Я шел и вскоре почувствовал, что мои ноги ступают уже не по вереску, а по голой, мягкой, упругой земле, вероятно, это был сухой торф. К моему ужасу, внезапно землю подо мной мгновенно вспучило, и я увидел нечто, что показалось мне подземной зыбью, будто бы от землетрясения, бегущей от меня прочь тенью от низкой луны. Она удалилась, но, пока я еще видел ее, одна волна отделилась от нее и медленно приблизилась ко мне. Всего в ярде или двух от меня она взорвалась, и из нее выпрыгнул, извиваясь, зверь, похожий на тигра. Из его рта и с его ушей свисали клочья плесени, а его сомкнутые глаза раскрылись и вспыхнули, когда он приблизился ко мне, показывая мне свои белые клыки в пасти, разверзшейся в безмолвном рыке. Я стоял, изумленный, не испытывая ни прилива мужества, ни страха. Он наклонился к земле и зарылся в нее.
"Эта луна помутила мой рассудок, - сказал я, продолжая свой путь. - Кто может здесь жить, кроме призраков? Чей бред их создал? Несомненно, я иду сквозь видимость!"
Так я старался уберечь свое сердце от накатывающих волнами приступов страха, не понимая еще, что та, к кому я отнесся с таким недоверием, на самом деле и есть моя настоящая защита от реальности, которую я полагал призрачной; свет луны отпугивал чудовищ, иначе бы мне не удалось сделать ни шагу по этой отвратительной земле. "Я не собираюсь пугаться того, что есть лишь видимость!" - сказал я себе, испытывая ужас оттого, что мне приходится ступать по поверхности моря, где водятся такие рыбки. Как раз в это время голова мертвого червя, огромная, с голову белого медведя и даже несколько похожая на нее, но с белой гривой на красной шее, медленно поднялась из земли вверх. Его извивающие кольца, которые он одно за другим вытаскивал из земли, были столь чудовищны, что я не осмеливался отвести от них глаз. И в тот момент, когда он вытащил свой хвост, он рухнул на землю, извиваясь в бессильных попытках зарыться назад.
"Живой он или мертвый? - удивился я.. - И может ли он чем-то навредить живому существу? Если они вынюхивают свою добычу и затем вылезают наружу, то почему он меня не тронул?"

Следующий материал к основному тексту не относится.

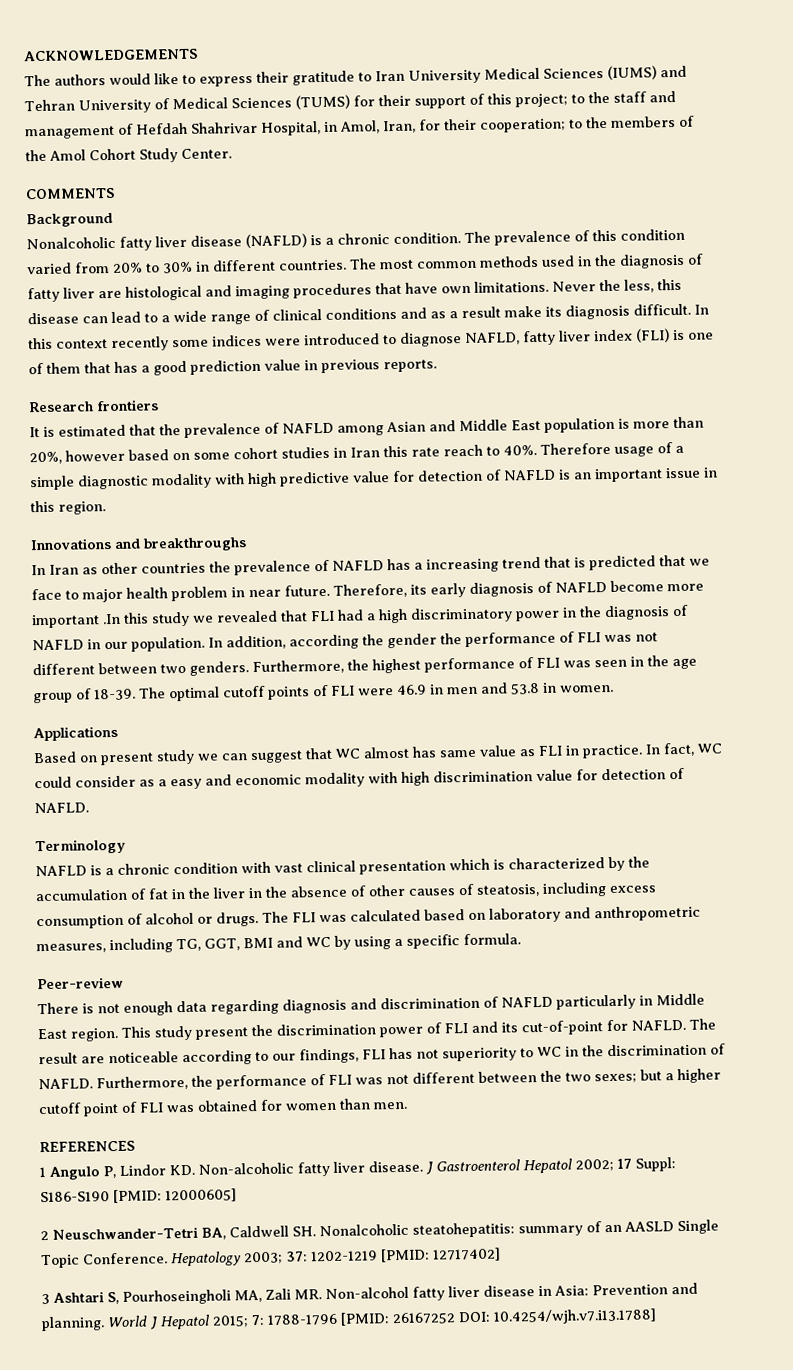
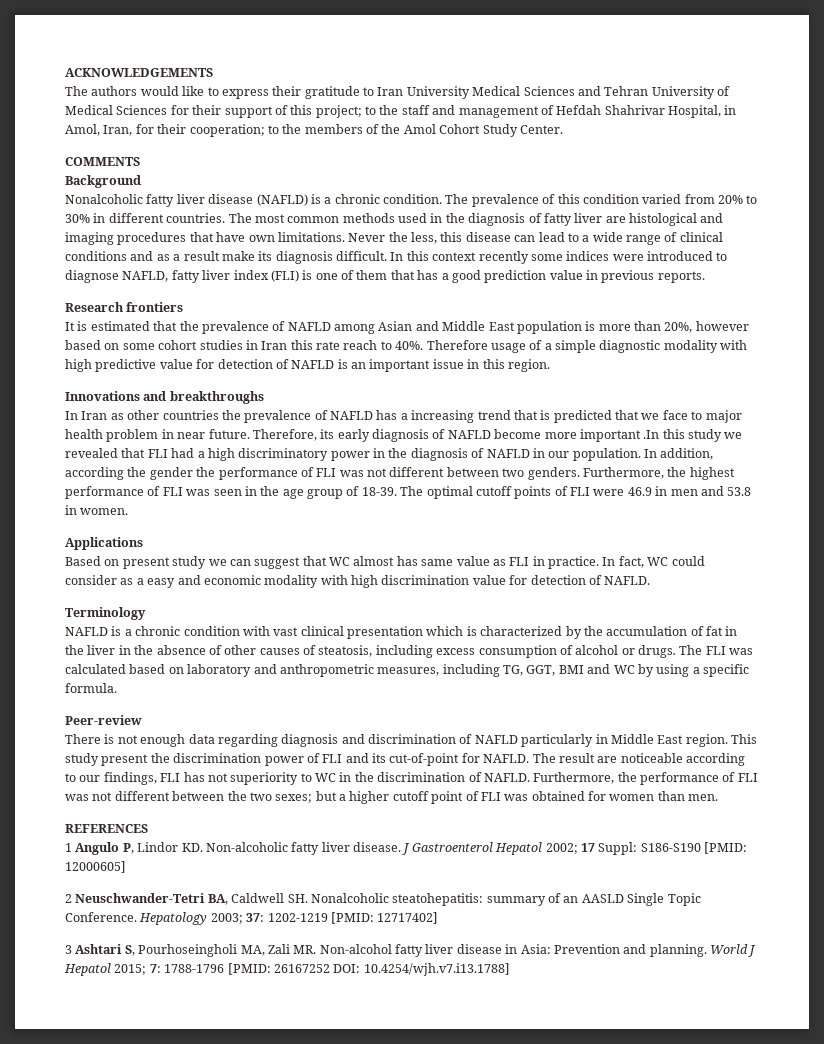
- The authors would like to express their gratitude to Iran University Medical Sciences (IUMS) and Tehran University of Medical Sciences (TUMS) for their support of this project; to the staff and management of Hefdah Shahrivar Hospital, in Amol, Iran, for their cooperation; to the members of the Amol Cohort Study Center.
+ The authors would like to express their gratitude to Iran University Medical Sciences and Tehran University of Medical Sciences for their support of this project; to the staff and management of Hefdah Shahrivar Hospital, in Amol, Iran, for their cooperation; to the members of the Amol Cohort Study Center.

Теперь только я понял: луна парализовала их. Всю ночь, пока я шел, мерзкие создания, среди которых не встретилось двух хотя бы отдаленно похожих друг на друга, преследовали меня. Некоторые из них были чудесно раскрашены будто переливающимися красками; одна большая змея была покрыта от головы до самого кончика хвоста перьями восхитительных оттенков.
В конце концов я так привык к этим завораживающим сердце опасностям, что меня даже стала развлекать дорога мимо всех этих будто бы выдуманных уродцев. У меня и мысли не было о том, что каждым мгновением своей жизни я обязан сияющей не небесах луне. Хотя свет ее был неярок, он так хорошо защищал меня от чудовищ, что я продолжал свой путь в безопасности. Ибо свет остается светом даже в последнем из своих бесчисленных отражений. Если бы ее безмолвный свет погас или хотя бы померк на мгновение, я был бы предоставлен милосердию тех, кто не знает пощады, оказавшись в центре копошащейся груды чудовищ, каждое из которых жаждало заполучить мою шкуру и было на самом деле столь же ужасно, каким до тех пор только казалось. Сколь быстро несли бы меня ноги по этой беспокойной земле, если бы я это знал. Будучи исполнен глупого невежества, я влачил свой путь в мертвой тоске под хранящим меня тревожным, наполняющим свод небес светом луны, не беспокоясь о том, что я могу сбиться с дороги, так как у меня и не было дороги, чтобы ее потерять.
Я шел рядом с холмами, которые и были целью моего путешествия, и луна была уже у самой линии горизонта, когда беззвучное шатание земли прекратилось и холмы оказались передо мной недвижные и голые. И тут я увидел, как по освещенной земле движется силуэт женщины. Белая дымка, окутывавшая ее, то казалась одеянием, то колыхалась вокруг, словно пытаясь одеть ее; и увивалась вокруг нее, словно ветер, который вихрился у ее ног.
Она была красива, но такая гордыня и такое страдание были у нее на лице, что я с трудом мог поверить, что все это я вижу на самом деле.
Она ходила туда-сюда, напрасно стараясь собрать дымку и укутаться в нее. Глаза на ее прекрасном лице были мертвы; а на ее левом боку было темное пятно, к которому она то и дело прижимала руку, словно у нее там что-то болело. Ее волосы ниспадали почти до пят, и временами ветер так перепутывал их с мхами, что я с трудом мог отличить одно от другого, но когда она подбирала их, в лунном свете они казались мягко-золотыми.